The logical structure of the client/server architecture is a well-known and intuitive paradigm for building computer systems. The developer creates a centralized server that receives requests for service and responds accordingly. Web servers listen for requests created by a user’s web browser, the client), or an app running on a smartphone or tablet. Email servers allow you to send a message to someone else using a client application running within a web page or as part of a native email application. Network file servers can store large amounts of data, such as a collection of movies and music files; a streaming media client can then retrieve these files as indicated by the user.

When creating a client/server architecture, the first key question is to determine how the client knows how to locate the server. The uniform resource identified (URI) approach is the most common, relying on standard Internet services to fill in the details. For instance, the URI, www.example.com/index.html indicates that there is a file named index.html that can be accessed from the www.example.com web server. This answer is not entirely satisfying, because it leaves unanswered client/server architecture how you are supposed to know where to find www.example.com; the answer is you use a DNS client to contact a DNS server as a preliminary step toward using your web client to contact a web server. The main idea in this approach is that there is a single entity (the server) that provides a service to clients upon request.

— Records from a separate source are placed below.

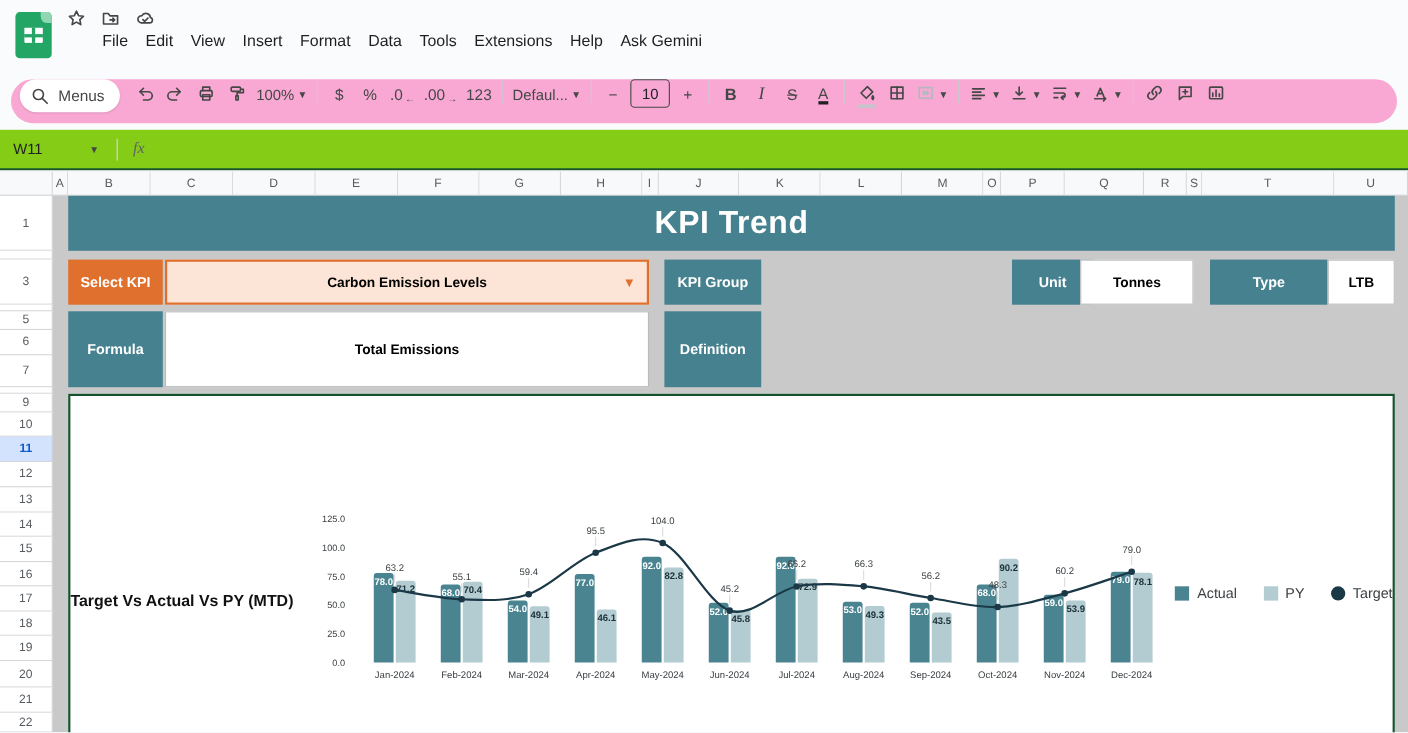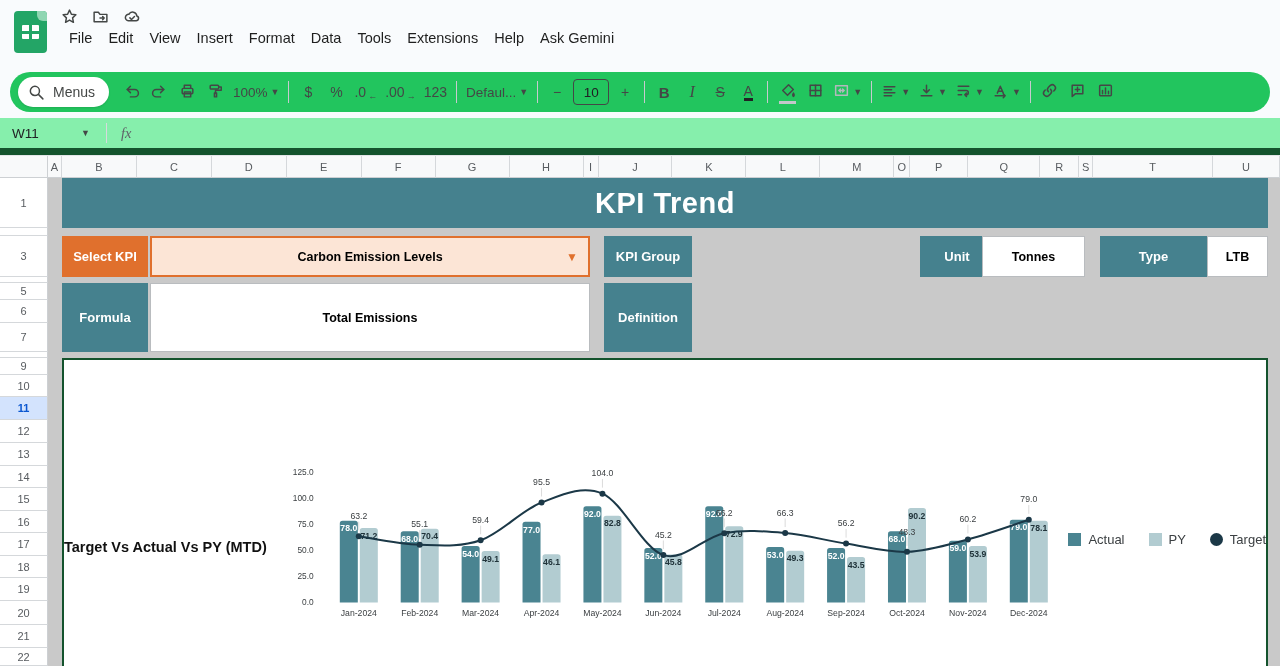--- a/index.html
+++ b/index.html
@@ -18,7 +18,7 @@
   .doc-title-row { display:flex; align-items:center; gap:14px; }
   .doc-title { font-size:18px; color:#202124; letter-spacing:.1px; }
   .title-ic { color:#444746; display:flex; align-items:center; }
-  .menu-row { display:flex; margin-top:2px; }
+  .menu-row { display:flex; margin-top:2px;margin-left:24px; }
   .menu-item { font-size:14.5px; color:#1f1f1f; padding:3px 8px; border-radius:4px; cursor:default; }
 
   

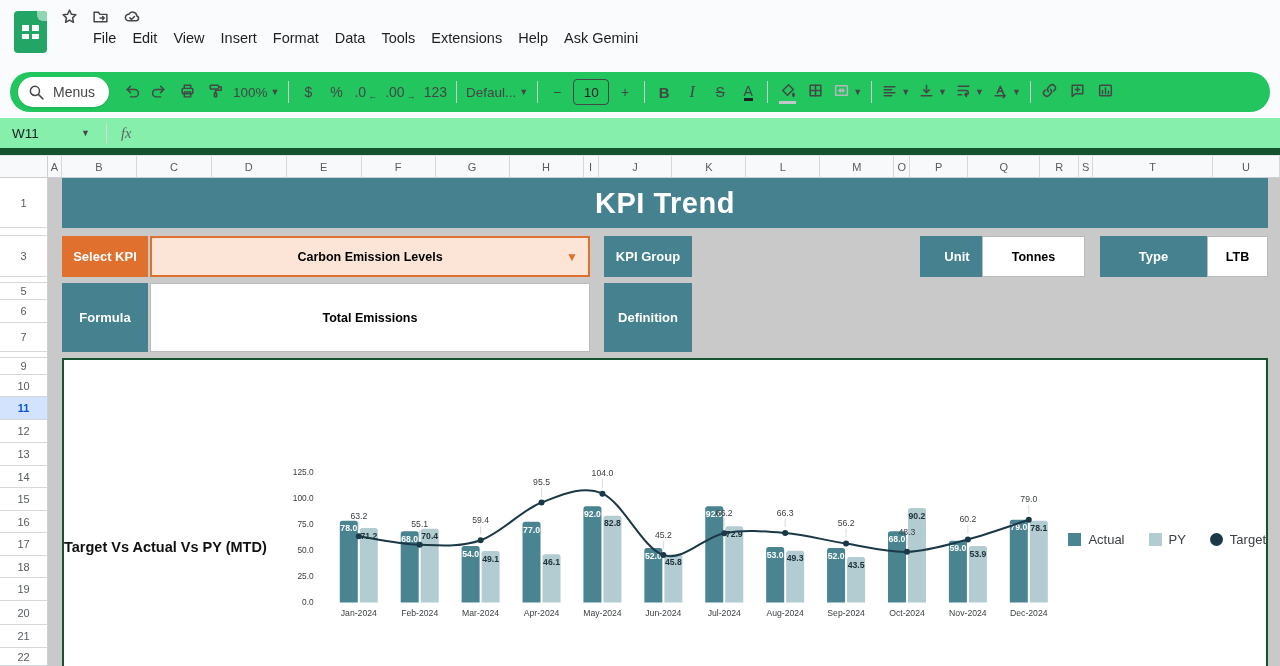--- a/index.html
+++ b/index.html
@@ -23,7 +23,7 @@
 
   
   .toolbar-wrap { padding:4px 10px 6px 10px; background:#f9fbfd; }
-  .toolbar { height:40px; background:#22c55e; border-radius:21px; display:flex; align-items:center; padding:0 8px; gap:0; }
+  .toolbar { height:40px; background:#f9a8d4; border-radius:21px; display:flex; align-items:flex-start; padding:0 8px; gap:0; }
   .tb-pill { background:#fff; border-radius:18px; height:30px; display:flex; align-items:center; gap:8px; padding:0 14px 0 10px; margin-right:8px; box-shadow:0 1px 2px rgba(0,0,0,.12); color:#444746; font-size:14px; }
   .tb-btn { min-width:28px; height:28px; display:flex; align-items:center; justify-content:center; border-radius:4px; color:#444746; font-size:14px; gap:2px; padding:0 4px; }
   .tb-btn.disabled { color:#b4b8bd; }

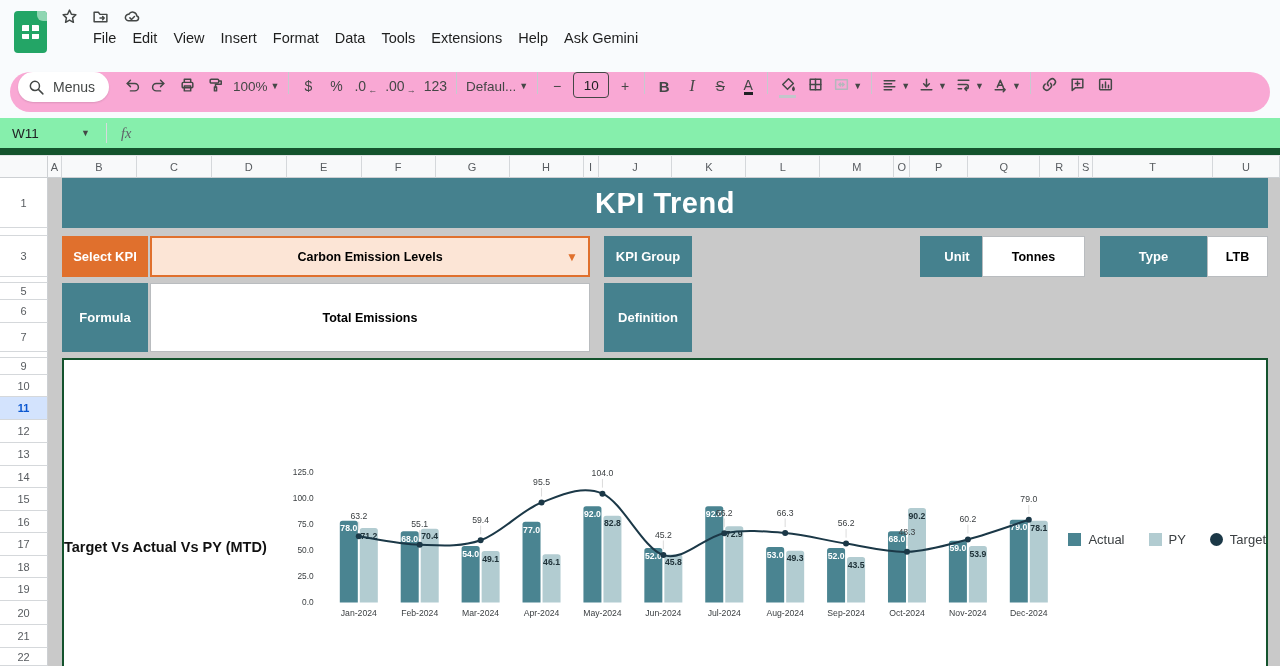--- a/index.html
+++ b/index.html
@@ -39,7 +39,7 @@
   .tb-label { font-size:13.5px; }
 
   
-  .formula-bar { height:37px; background:#86efac; display:flex; align-items:center; border-bottom:7px solid #14532d; padding-left:12px; }
+  .formula-bar { height:37px; background:#84cc16; display:flex; align-items:center; border-bottom:2px solid #14532d; padding-left:12px; }
   .name-box { width:84px; display:flex; align-items:center; justify-content:space-between; font-size:13.5px; color:#202124; padding-right:6px; }
   .fx { font-style:italic; font-family:"Liberation Serif", serif; color:#5f6368; font-size:14.5px; margin-left:14px; }
   .fb-div { width:1px; height:20px; background:#d7dadd; margin-left:10px; }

Client/server architectures are common in user-focused applications, but they are also widely used in systems that do not provide visible services. As an example, several components of operating systems (OS) are designed according to a client/server architecture. For instance, the graphical user interface (GUI) is typically structured as a server that displays information in windows, manages the desktop, and directs keyboard or mouse input correctly; each application that is running acts as a client, sending requests to the GUI to update the visual display. Components that provide information about what applications are running, what the current time is, or whether a login request is allowed are all structured as servers. That is, anything that is typically described as an OS service exhibits a client/server architecture.

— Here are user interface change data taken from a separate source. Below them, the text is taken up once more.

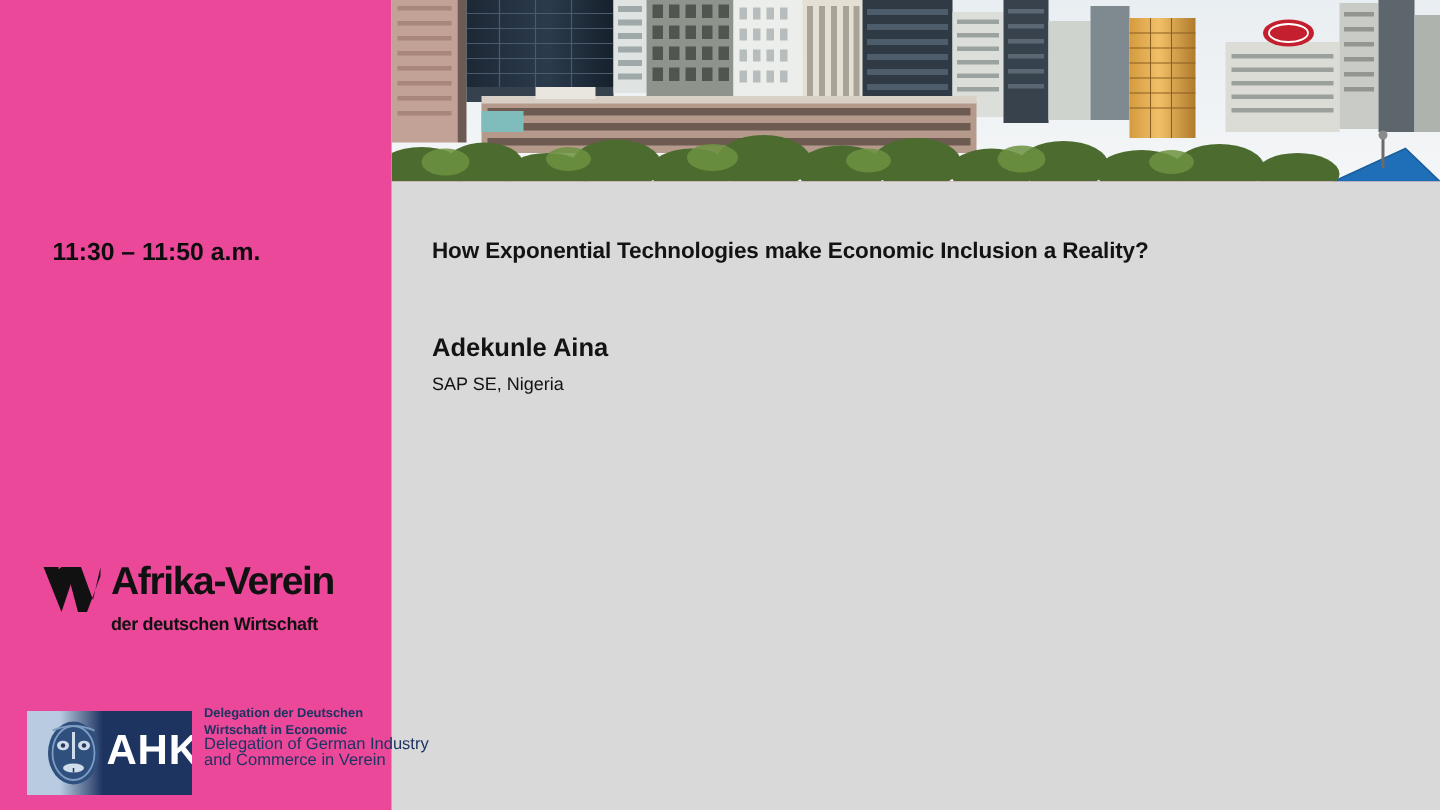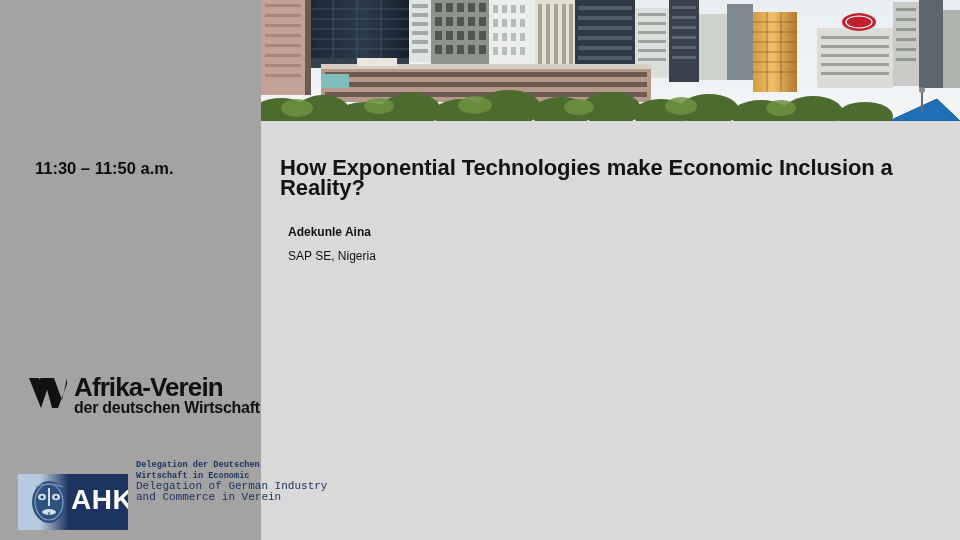--- a/index.html
+++ b/index.html
@@ -10,7 +10,7 @@
     overflow:hidden;
     position:relative;
   }
-  .slide{position:absolute;inset:0;width:960px;height:540px;background:#a3a3a3;}
+  .slide{position:absolute;inset:0;width:960px;height:540px;background:#ec4899;}
 
   
   .content-panel{

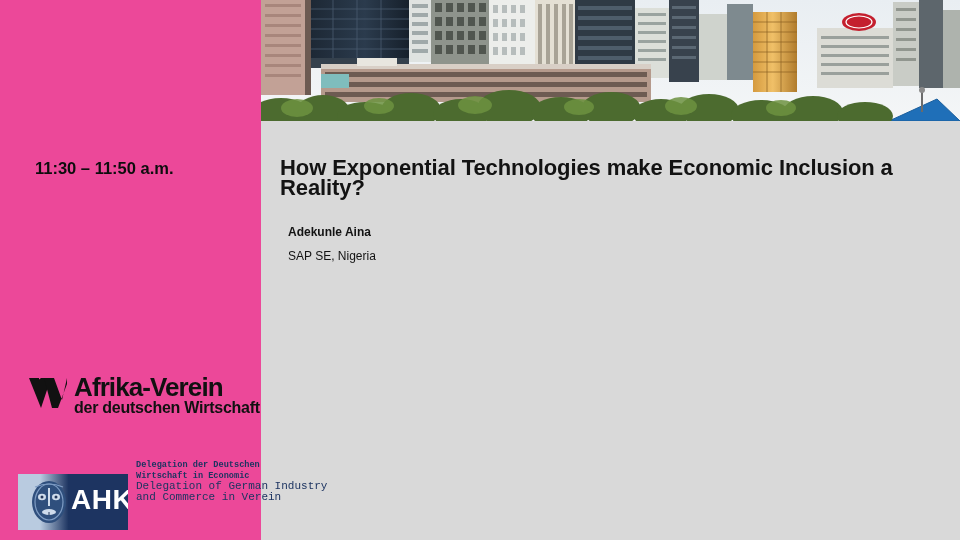--- a/index.html
+++ b/index.html
@@ -18,8 +18,8 @@
     background:#d9d9d9;
   }
   .session-title{
-    position:absolute;left:280px;top:158px;width:660px;
-    font-size:22px;font-weight:bold;color:#131313;
+    position:absolute;left:288px;top:158px;width:660px;
+    font-size:15px;font-weight:bold;color:#131313;
     letter-spacing:-0.1px;line-height:20px;
   }
   .speaker-name{

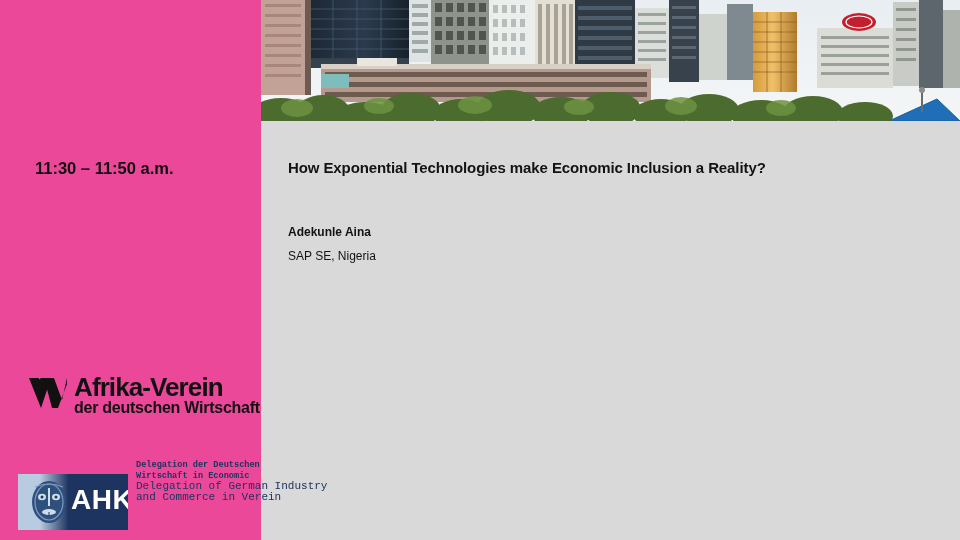--- a/index.html
+++ b/index.html
@@ -24,7 +24,7 @@
   }
   .speaker-name{
     position:absolute;left:288px;top:222px;
-    font-size:12px;font-weight:bold;color:#131313;line-height:20px;
+    font-size:17px;font-weight:bold;color:#131313;line-height:20px;
   }
   .speaker-org{
     position:absolute;left:288px;top:246px;

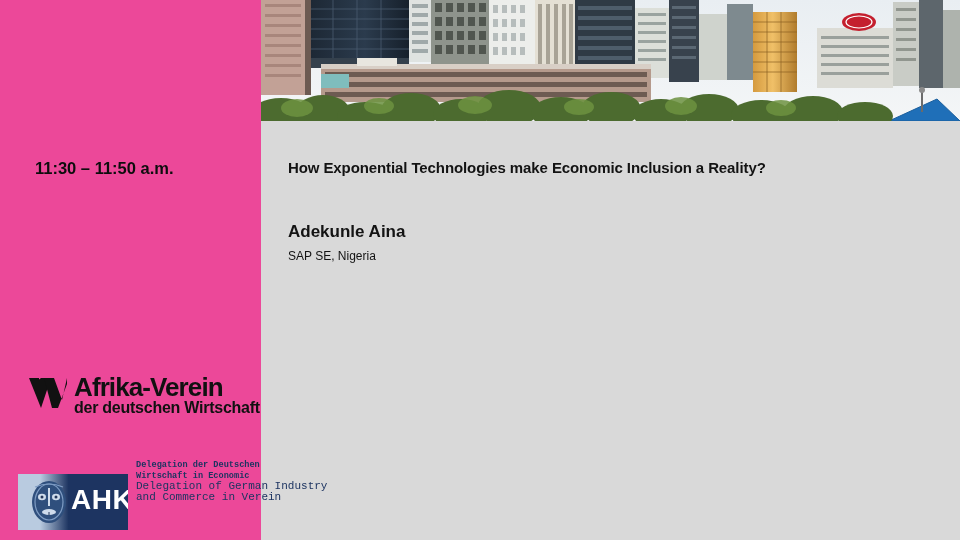--- a/index.html
+++ b/index.html
@@ -59,8 +59,8 @@
     line-height:27px;white-space:nowrap;
   }
   .av-sub{
-    font-size:16px;font-weight:bold;color:#111;letter-spacing:-0.25px;
-    line-height:14px;white-space:nowrap;margin-top:0;
+    font-size:12px;font-weight:bold;color:#111;letter-spacing:-0.25px;
+    line-height:14px;white-space:nowrap;margin-top:8px;
   }
 
   

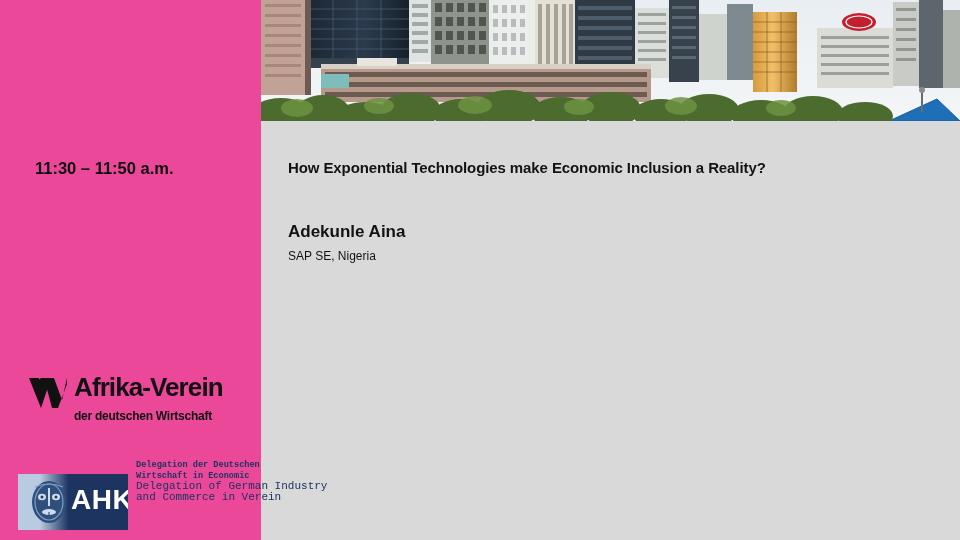--- a/index.html
+++ b/index.html
@@ -79,7 +79,7 @@
     line-height:34px;
   }
   .ahk-text{
-    position:absolute;left:118px;top:2px;width:128px;font-family:Liberation Mono, monospace;
+    position:absolute;left:118px;top:12px;width:128px;
   }
   .ahk-l1,.ahk-l2{font-size:8.6px;font-weight:bold;color:#1d3461;line-height:10.6px;white-space:nowrap;}
   .ahk-l3,.ahk-l4{font-size:11px;font-weight:normal;color:#1d3461;line-height:10.6px;white-space:nowrap;}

One advantage of the client/server architecture is the simplicity of handling updates. If a file is renamed, its contents modified, or changed in any other way, this change only needs to occur once. After the file or resource is updated on the server, the new version can be made immediately available. Relatedly, the centralized structure makes it easy to detect security breaches or data corruptions. If a user reports a broken link or some other bad result, the problem only needs to be fixed in one location.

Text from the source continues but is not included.